WHAT YOU SHOULD DO: Could you filter the data below down to the lines that hold the word "date"?

RECORDS FOR PROCESSING:

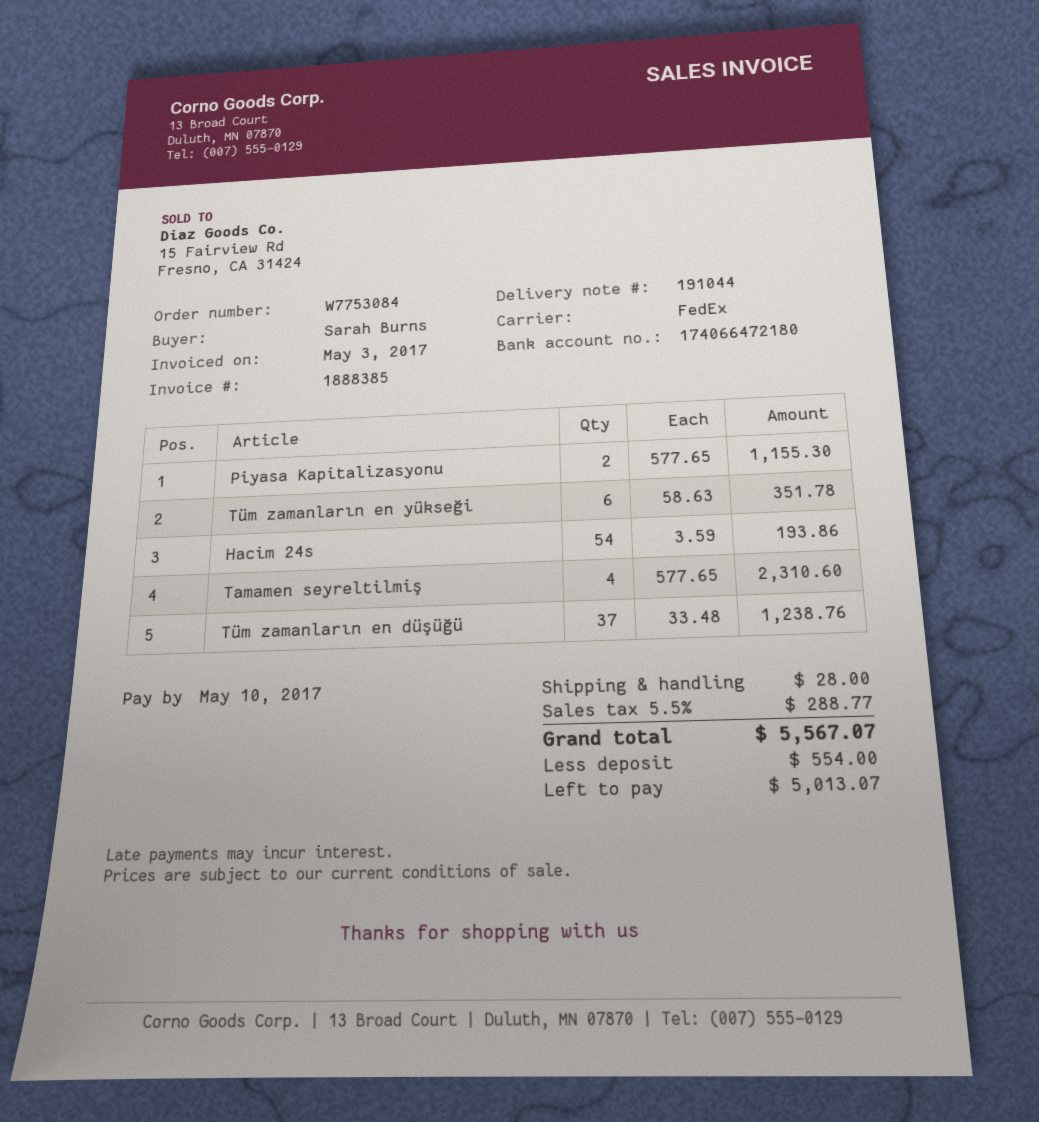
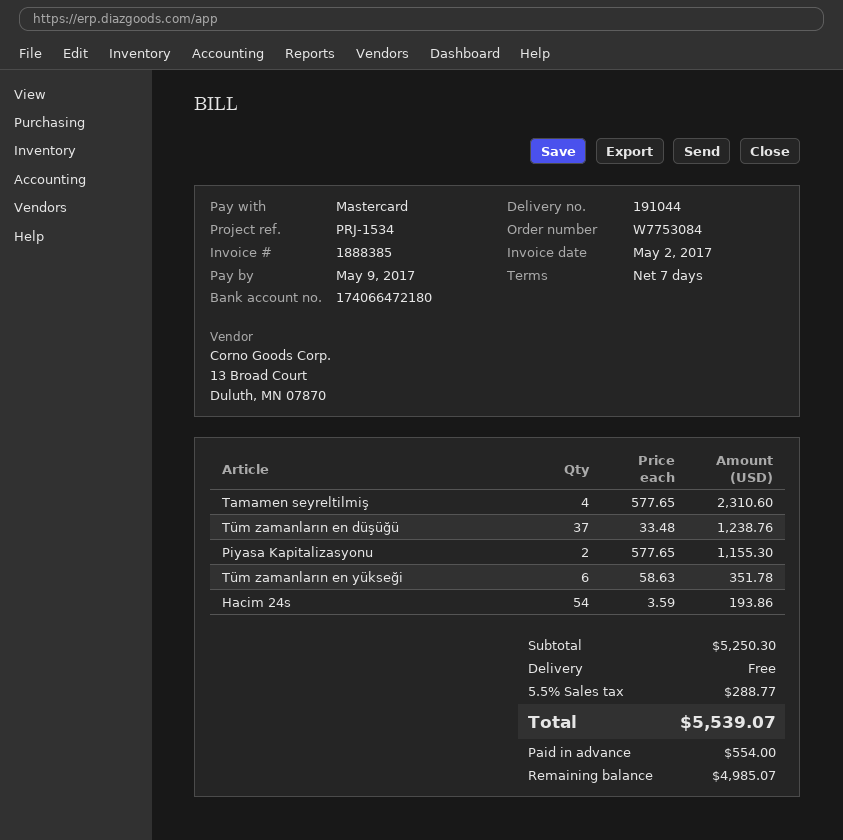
invoice date: 2017-05-03 -> 2017-05-02
due date: 2017-05-10 -> 2017-05-09
shipping: 28.00 -> 0.00
total: 5567.07 -> 5539.07
balance: 5013.07 -> 4985.07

WORKED SOLUTION:
invoice date: 2017-05-03 -> 2017-05-02
due date: 2017-05-10 -> 2017-05-09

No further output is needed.